[Data shown Boundary: Start]
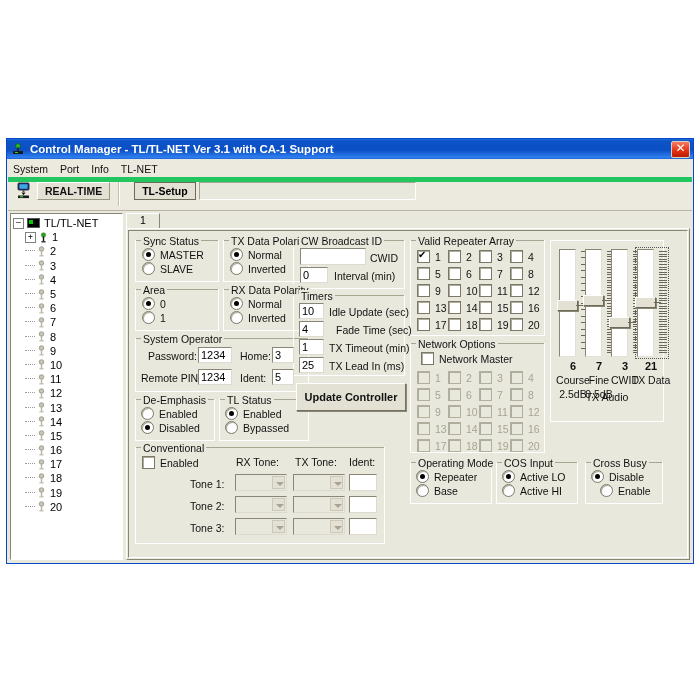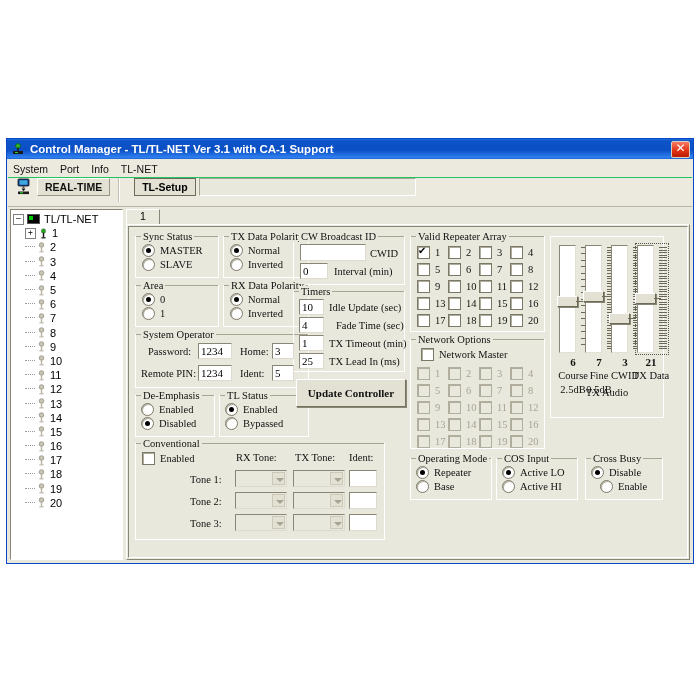--- a/index.html
+++ b/index.html
@@ -21,21 +21,21 @@
             background:linear-gradient(180deg,#f87a62,#e03010 60%,#b81c06);
             border:1px solid #d8d0c0;border-radius:2px;color:#fff;
             font-size:12px;font-weight:bold;line-height:13px;text-align:center;
             font-family:"DejaVu Sans",sans-serif;cursor:pointer;}
 
   
   .client{flex:1;background:#e9e8dc;display:flex;flex-direction:column;
           border:1px solid #e9e8dc;box-sizing:border-box;}
 
   .menubar{height:17px;flex:0 0 17px;display:flex;align-items:center;
-           background:#eceadf;padding-left:5px;border-bottom:1px solid #22c55e;}
+           background:#eceadf;padding-left:5px;border-bottom:5px solid #22c55e;}
   .menubar span{font-size:10.5px;color:#111;margin-right:12px;cursor:default;}
 
   .toolbar{height:28px;flex:0 0 28px;display:flex;
            background:#eceadf;border-bottom:1px solid #b9b5a4;padding-left:6px;}
   .rt-icon{width:15px;height:17px;position:relative;margin:0 6px 0 2px;flex:0 0 15px;}
   .tb-btn{height:18px;background:#e3e1d4;border:1px solid #9a9684;
           border-top-color:#fff;border-left-color:#fff;
           font-size:10.5px;font-weight:bold;color:#111;padding:0 7px;
           line-height:16px;cursor:pointer;}
   .tbsep{width:1px;height:24px;background:#c3bfae;margin:0 8px;
@@ -68,21 +68,21 @@
   
   .pane{flex:1;margin-left:3px;display:flex;flex-direction:column;min-width:0;}
   .tabstrip{height:15px;flex:0 0 15px;display:flex;align-items:flex-end;}
   .tab{height:14px;min-width:22px;background:#e9e8dc;border:1px solid #8a8676;
        border-bottom:none;border-top-color:#fff;border-left-color:#fff;
        font-size:10.5px;text-align:center;line-height:13px;padding:0 5px;cursor:pointer;}
   .tabpage{flex:1;background:#e9e8dc;border:1px solid #fff;
            border-right-color:#8a8676;border-bottom-color:#8a8676;
            position:relative;min-height:0;}
   .inner{position:absolute;inset:1px;border:1px solid #8a8676;
-         border-right-color:#fff;border-bottom-color:#fff;font-family:Liberation Serif, serif;}
+         border-right-color:#fff;border-bottom-color:#fff;}
 
   
   .gb{position:absolute;border:1px solid #a9a593;border-top-color:#a9a593;}
   .gb:before{content:"";position:absolute;left:-1px;top:-1px;right:-1px;bottom:-1px;
              border:1px solid #fff;border-top:none;pointer-events:none;z-index:0;}
   .gb .cap{position:absolute;top:-6px;left:5px;background:#e9e8dc;padding:0 2px;
            font-size:10.5px;color:#111;white-space:nowrap;z-index:2;}
   .gb>*{position:relative;z-index:1;}
 
   

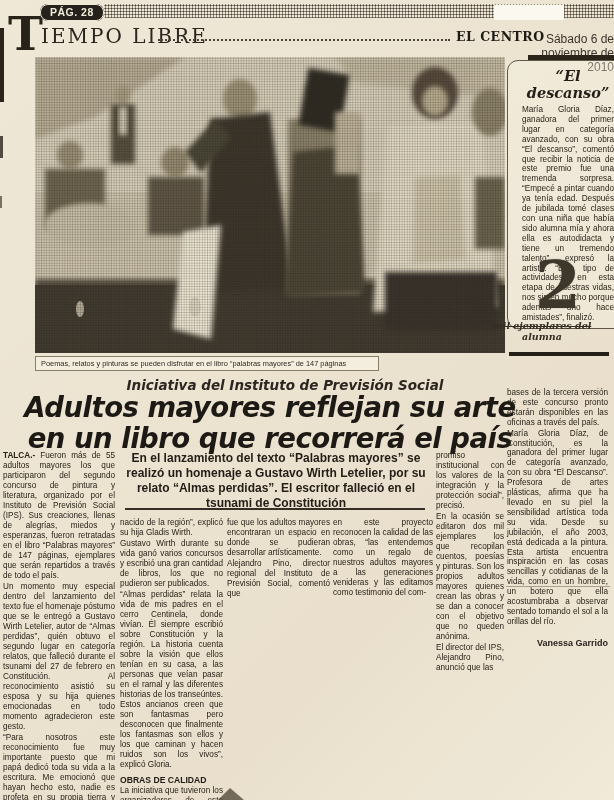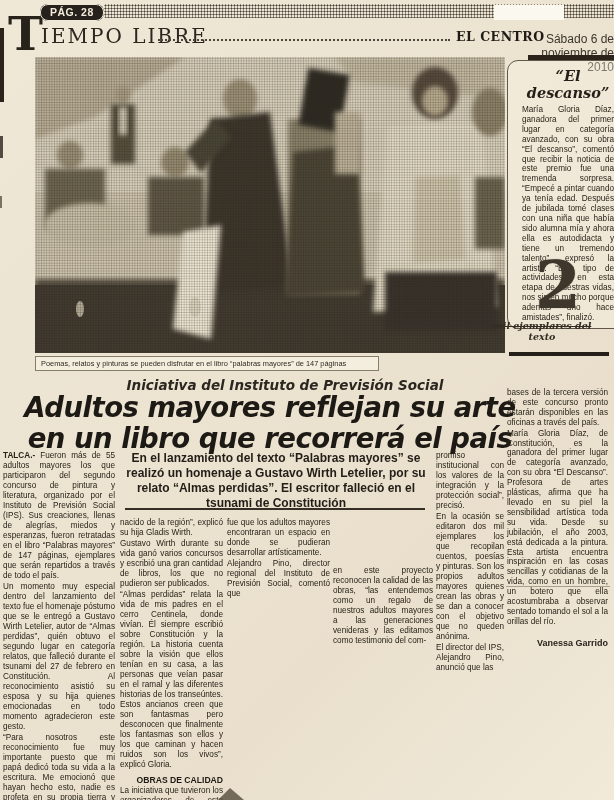--- a/index.html
+++ b/index.html
@@ -26,21 +26,21 @@
   .kicker{font-weight:bold;font-style:italic;font-size:13.5px;text-align:center;color:#2b2620;
     font-family:"DejaVu Sans",sans-serif;}
   .headline{font-family:"DejaVu Sans",sans-serif;font-weight:bold;font-style:italic;
     font-size:27.5px;line-height:1.12;text-align:center;color:#1d1914;letter-spacing:-.5px;}
   .lede{font-weight:bold;font-size:12px;line-height:15px;text-align:center;color:#221d17;}
   .rule{background:#352f25;}
   
   .col{font-size:8.2px;line-height:10px;text-align:justify;color:#292319;}
   .col p{margin:0 0 1px 0;}
   .col .lead-in{font-weight:bold;}
-  .subhead{font-weight:bold;font-size:8.6px;text-align:right;margin:5px 0 1px;color:#1f1a14;}
+  .subhead{font-weight:bold;font-size:8.6px;text-align:left;margin:5px 0 1px;color:#1f1a14;}
   
   .side-box{border:1.5px solid #5f584a;border-radius:11px;padding:6px 14px 5px;background:rgba(250,245,232,.35);}
   .side-box-title{font-family:"DejaVu Serif",serif;font-weight:bold;font-style:italic;
     font-size:14.5px;text-align:center;margin-bottom:4px;color:#241f18;}
   .side-text{font-size:8.2px;line-height:9.9px;text-align:justify;color:#2a2419;}
   .side-text p{margin:0 0 1px 0;}
   .stat-number{font-family:"DejaVu Serif",serif;font-weight:bold;font-size:66px;line-height:1;
     text-align:center;color:#3e372b;text-shadow:0 0 1px #6a6152;}
   .stat-caption{font-family:"DejaVu Serif",serif;font-weight:bold;font-style:italic;
     font-size:9.5px;line-height:11px;text-align:center;color:#332d23;}
@@ -139,41 +139,41 @@
     <p>“Almas perdidas” relata la vida de mis padres en el cerro Centinela, donde vivían. Él siempre escribió sobre Constitución y la región. La historia cuenta sobre la visión que ellos tenían en su casa, a las personas que veían pasar en el ramal y las diferentes historias de los transeúntes. Estos ancianos creen que son fantasmas pero desconocen que finalmente los fantasmas son ellos y los que caminan y hacen ruidos son los vivos”, explicó Gloria.</p>
     <div class="subhead">OBRAS DE CALIDAD</div>
     <p>La iniciativa que tuvieron los organizadores de este concurso para su creación,</p>
   </div>
 
   <div class="abs col" style="left:227px;top:518px;width:103px;">
     <p>fue que los adultos mayores encontraran un espacio en donde se pudieran desarrollar artísticamente.</p>
     <p>Alejandro Pino, director regional del Instituto de Previsión Social, comentó que</p>
   </div>
 
-  <div class="abs col" style="left:333px;top:518px;width:100px;margin-top:48px;">
+  <div class="abs col" style="left:333px;top:518px;width:100px;">
     <p>en este proyecto reconocen la calidad de las obras, “las entendemos como un regalo de nuestros adultos mayores a las generaciones venideras y las editamos como testimonio del com-</p>
   </div>
 
   <div class="abs col" style="left:436px;top:451px;width:68px;">
     <p>promiso institucional con los valores de la integración y la protección social”, precisó.</p>
     <p>En la ocasión se editaron dos mil ejemplares los que recopilan cuentos, poesías y pinturas. Son los propios adultos mayores quienes crean las obras y se dan a conocer con el objetivo que no queden anónima.</p>
     <p>El director del IPS, Alejandro Pino, anunció que las</p>
   </div>
 
   <div class="abs mark" style="left:528px;top:55px;width:86px;height:5px;"></div>
 
   <div class="abs side-box" style="left:507px;top:60px;width:92px;">
     <div class="side-box-title">“El descanso”</div>
     <div class="side-text">María Gloria Díaz, ganadora del primer lugar en categoría avanzado, con su obra “El descanso”, comentó que recibir la noticia de este premio fue una tremenda sorpresa. “Empecé a pintar cuando ya tenía edad. Después de jubilada tomé clases con una niña que había sido alumna mía y ahora ella es autodidacta y tiene un tremendo talento”, expresó la artista. “Este tipo de actividades, en esta etapa de nuestras vidas, nos sirven mucho porque además uno hace amistades”, finalizó.</div>
   </div>
 
   <div class="abs stat-number" style="left:508px;top:252px;width:100px;">2</div>
   <div class="abs stat-caption" style="left:490px;top:320px;width:104px;">
     <div class="strike">mil ejemplares del</div>
-    <div>texto</div>
+    <div>alumna</div>
   </div>
   <div class="abs rule" style="left:509px;top:352px;width:100px;height:4px;background:#241f18;"></div>
 
   <div class="abs side-text" style="left:507px;top:388px;width:101px;">
     <p>bases de la tercera versión de este concurso pronto estarán disponibles en las oficinas a través del país.</p>
     <p>María Gloria Díaz, de Constitución, es la ganadora del primer lugar de categoría avanzado, con su obra “El Descanso”. Profesora de artes plásticas, afirma que ha llevado en su piel la sensibilidad artística toda su vida. Desde su jubilación, el año 2003, está dedicada a la pintura. Esta artista encuentra inspiración en las cosas sencillas y cotidianas de la vida, como en un hombre, un botero que ella acostumbraba a observar sentado tomando el sol a la orillas del río.</p>
     <div class="byline" style="margin-top:12px;">Vanessa Garrido</div>
   </div>
   <div class="abs" style="left:506px;top:586px;width:104px;height:1px;background:#a99f8c;"></div>
 

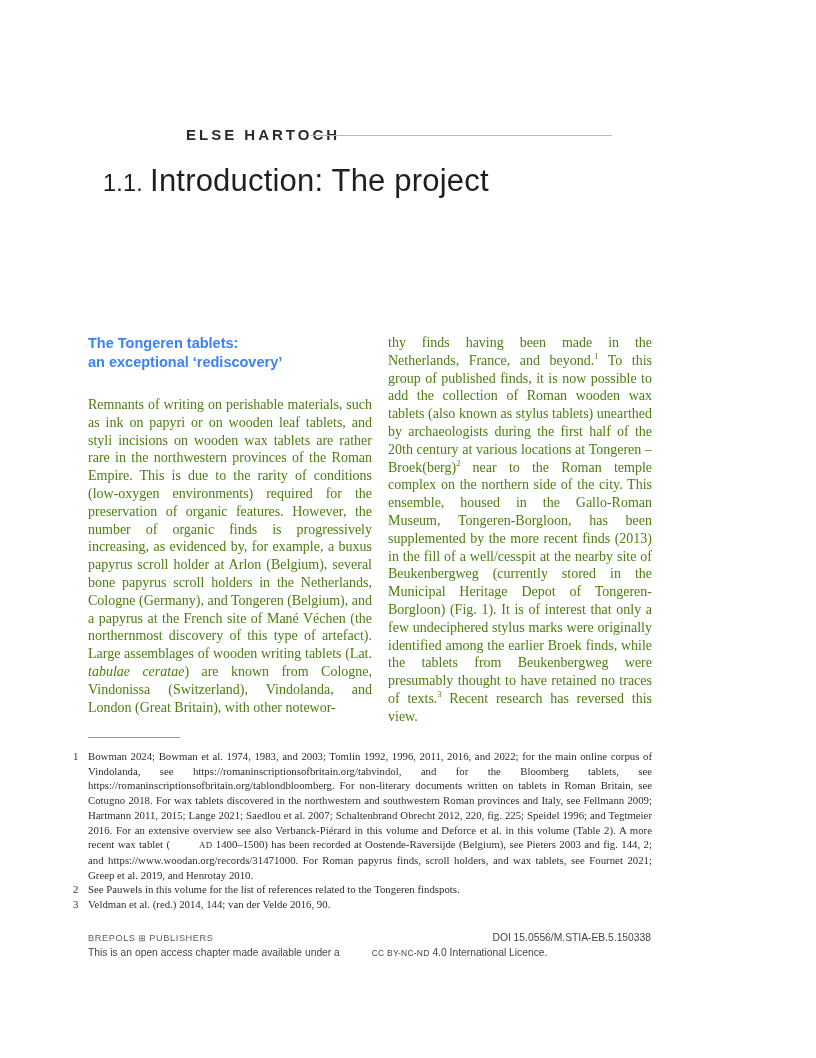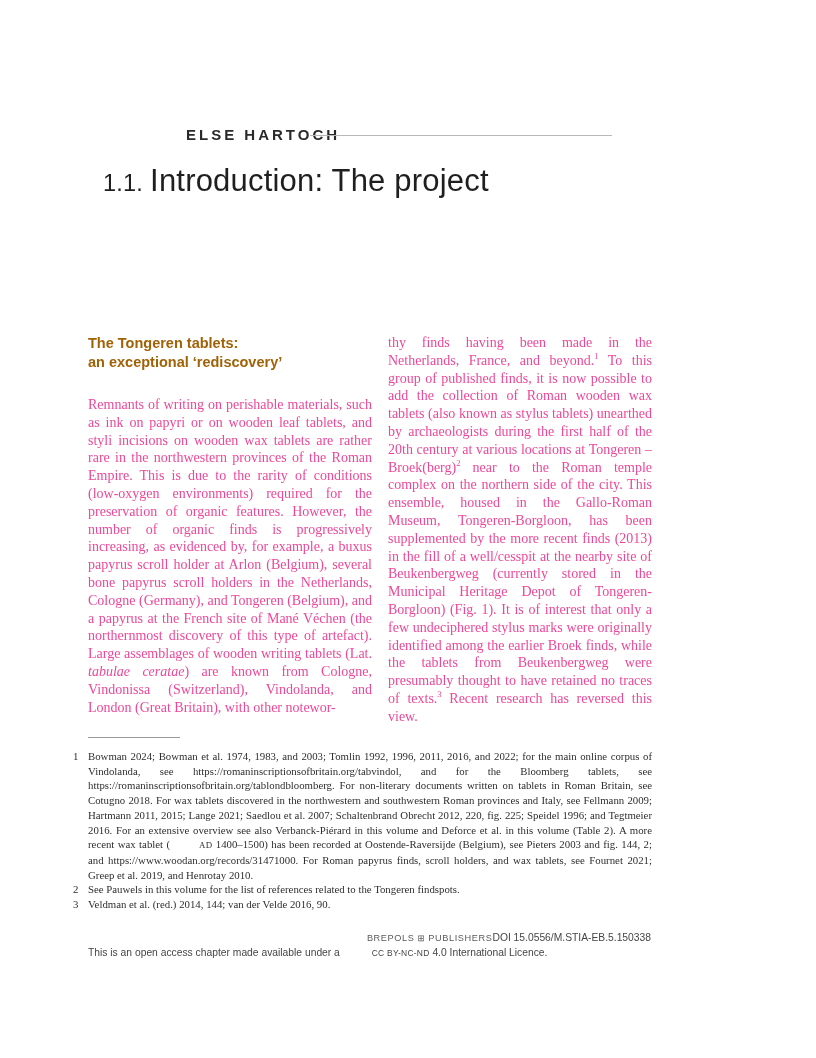--- a/index.html
+++ b/index.html
@@ -33,27 +33,27 @@
   
   .columns{
     position:absolute;left:88px;top:334px;width:564px;
     display:flex;gap:16px;
   }
   .col-left{width:284px;}
   .col-right{width:264px;}
   .section-heading{
     margin:0 0 24px 0;
     font-family:"Liberation Sans", sans-serif;
-    font-size:14.5px;line-height:19px;font-weight:700;color:#a16207;
+    font-size:14.5px;line-height:19px;font-weight:700;color:#3b82f6;
   }
   .section-heading span{display:block;}
   .body-par{
     margin:0;
     font-size:14px;line-height:17.8px;
-    text-align:justify;color:#ec4899;
+    text-align:justify;color:#4d7c0f;
     hyphens:none;
   }
   .seg-i{font-style:italic;}
   .seg-sc{font-size:0.82em;letter-spacing:0.03em;margin-left:29px;}
   sup.seg-sup{font-size:8.5px;line-height:0;vertical-align:super;}
   
   .fn-rule{
     position:absolute;left:88px;top:737px;width:92px;height:1px;
     background:#9a9a9a;
   }
@@ -64,21 +64,21 @@
   .footnote{display:flex;}
   .fn-num{width:15px;flex:none;text-align:left;}
   .fn-text{flex:1;text-align:justify;}
   
   .colophon{
     position:absolute;left:88px;top:931px;width:563px;
     font-family:"Liberation Sans", sans-serif;
     font-size:10.3px;line-height:14.6px;color:#454545;
   }
   .colophon-row2{
-    display:flex;justify-content:flex-end;align-items:baseline;
+    display:flex;justify-content:space-between;align-items:baseline;gap:44px;
   }
   .publisher{
     font-size:9.2px;letter-spacing:0.6px;color:#5a5a5a;white-space:nowrap;
   }
   .brepols-glyph{font-size:8.5px;margin:0 3px;color:#5a5a5a;}
   .doi{white-space:nowrap;color:#454545;}
 </style>
 </head>
 <body>
 

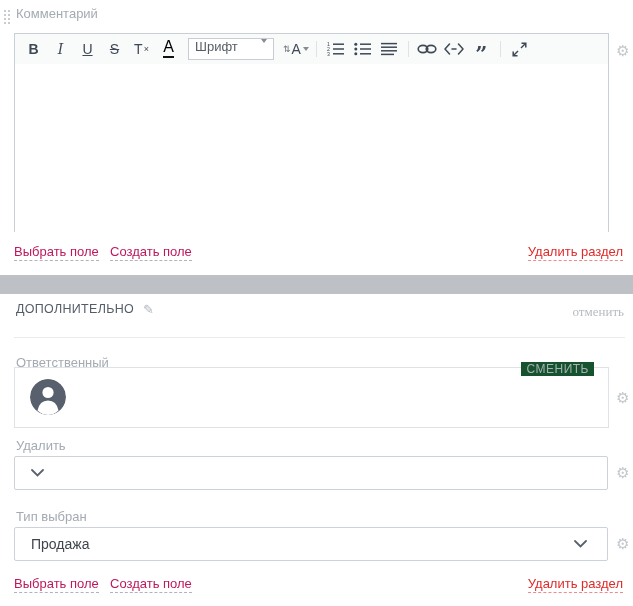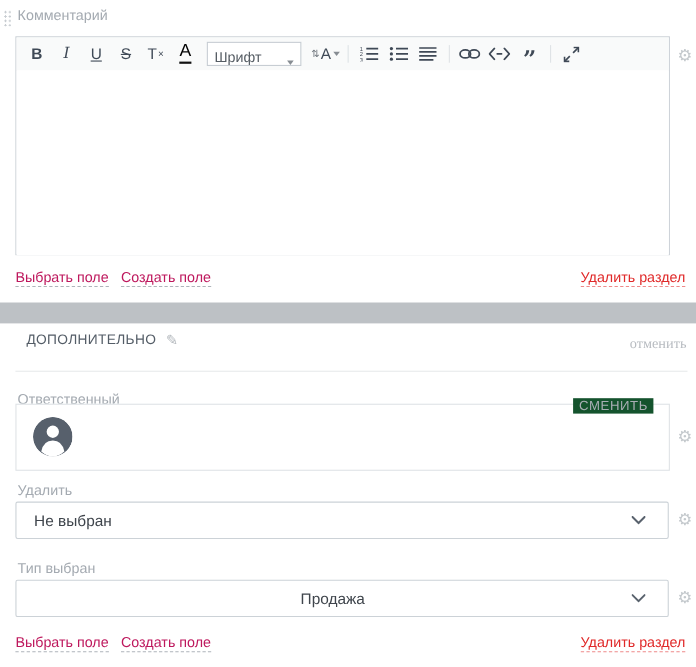--- a/index.html
+++ b/index.html
@@ -25,61 +25,61 @@
   .tb-btn{width:27px;height:30px;display:flex;align-items:center;justify-content:center;
           color:#3f4956;font-size:14px;cursor:pointer;flex:0 0 auto;}
   .tb-b{font-weight:bold;}
   .tb-i{font-style:italic;font-family:"DejaVu Serif",serif;}
   .tb-u{text-decoration:underline;}
   .tb-s{text-decoration:line-through;}
   .tb-tx sub{font-size:9px;margin-left:1px;}
   .tb-a{border-bottom:2px solid #111;line-height:1;height:auto;padding-bottom:1px;margin-top:-2px;}
   .tb-a-wrap{width:27px;height:30px;display:flex;align-items:center;justify-content:center;cursor:pointer;}
   .font-combo{width:86px;height:22px;border:1px solid #c7cdd3;background:#fff;margin:0 5px 0 6px;
-              display:flex;align-items:flex-end;padding:0 6px;box-sizing:border-box;cursor:pointer;}
+              display:flex;align-items:flex-start;padding:0 6px;box-sizing:border-box;cursor:pointer;}
   .font-combo .fc-label{font-size:13px;color:#565d64;flex:1;}
   .fc-arrow{width:0;height:0;border-left:3.5px solid transparent;border-right:3.5px solid transparent;
             border-top:4px solid #878d93;}
   .size-btn{display:flex;align-items:center;margin:0 2px 0 4px;cursor:pointer;color:#3f4956;}
   .size-btn .updown{font-size:9px;color:#6c737a;margin-right:1px;}
   .size-btn .letterA{font-size:14px;}
   .size-btn .fc-arrow{margin-left:2px;}
   .tb-sep{width:1px;height:16px;background:#dfe3e6;margin:0 5px;flex:0 0 auto;}
   .tb-quote{font-family:"DejaVu Serif",serif;font-weight:bold;font-size:21px;line-height:0;
             padding-top:10px;}
   .editor-body{height:168px;background:#fff;cursor:text;}
 
   .links-row-top .dashed-link{top:244px;}
   .links-row-bottom .dashed-link{top:576px;}
 
   
   .section-bar{position:absolute;left:0;top:275px;width:633px;height:19px;background:#bdc1c5;}
 
   
-  .section-header{position:absolute;left:16px;top:302px;display:flex;align-items:center;gap:9px;margin-left:8px;}
+  .section-header{position:absolute;left:16px;top:302px;display:flex;align-items:center;gap:9px;}
   .section-title{font-size:12.5px;color:#545d67;letter-spacing:.3px;}
   .pencil{font-size:13px;color:#b1b6bb;line-height:1;cursor:pointer;}
   .cancel-link{position:absolute;right:9px;top:304px;font-size:13px;color:#b7bbc0;cursor:pointer;font-family:Liberation Serif, serif;}
   .header-divider{position:absolute;left:14px;top:337px;width:611px;height:1px;background:#e8eaec;}
 
   .resp-box{position:absolute;left:14px;top:367px;width:595px;height:61px;
             border:1px solid #dfe3e6;box-sizing:border-box;background:#fff;}
   .resp-change{position:absolute;top:-6px;right:14px;background:#14532d;padding:0 5px;
                font-size:12px;letter-spacing:.5px;color:#a9aeb4;cursor:pointer;}
   .avatar{position:absolute;left:15px;top:11px;width:36px;height:36px;border-radius:50%;overflow:hidden;}
   .resp-name{position:absolute;left:50px;top:19px;font-size:16px;color:#2373bd;text-decoration:none;cursor:pointer;}
 
   .select-box{position:absolute;left:14px;width:594px;height:34px;border:1px solid #ccd2d7;
               border-radius:2px;box-sizing:border-box;background:#fff;display:flex;align-items:center;
               padding:0 16px;cursor:pointer;}
   .select-value{font-size:14px;color:#3f454c;flex:1;}
   .chevron{width:13px;height:8px;flex:0 0 auto;margin-right:4px;}
 
   .sel-source{top:456px;}
-  .sel-deal{top:527px;text-align:center;}
+  .sel-deal{top:527px;}
   .lbl-resp{left:16px;top:355px;}
   .lbl-source{left:16px;top:438px;}
   .lbl-deal{left:16px;top:509px;}
 
   .g-editor{left:616px;top:43px;}
   .g-resp{left:616px;top:390px;}
   .g-source{left:616px;top:465px;}
   .g-deal{left:616px;top:536px;}
 
   svg{display:block;}
@@ -211,21 +211,20 @@
         <circle cx="18" cy="18" r="18" fill="#57606c"></circle>
         <circle cx="18" cy="13.5" r="5.6" fill="#ffffff"></circle>
         <path d="M7.5 31.5 Q9.5 21.5 18 21.5 Q26.5 21.5 28.5 31.5 Q23.5 36 18 36 Q12.5 36 7.5 31.5 Z" fill="#ffffff"></path>
       </svg>
     </span>
   </div>
   <span class="gear g-resp">⚙</span>
 
   <div class="field-label lbl-source">Удалить</div>
   <div class="select-box sel-source">
-    <span class="select-value">Не выбран</span>
     <svg class="chevron" viewBox="0 0 13 8">
       <path d="M1 1 L6.5 6.5 L12 1" fill="none" stroke="#59626d" stroke-width="1.8" stroke-linecap="round"></path>
     </svg>
   </div>
   <span class="gear g-source">⚙</span>
 
   <div class="field-label lbl-deal">Тип выбран</div>
   <div class="select-box sel-deal">
     <span class="select-value">Продажа</span>
     <svg class="chevron" viewBox="0 0 13 8">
[Data shown Boundary: End]
▶ _Work to complete_
Provide the number of lines in the entries above on which the string "stat" is found, and no other text.

▶ _Your solution_
4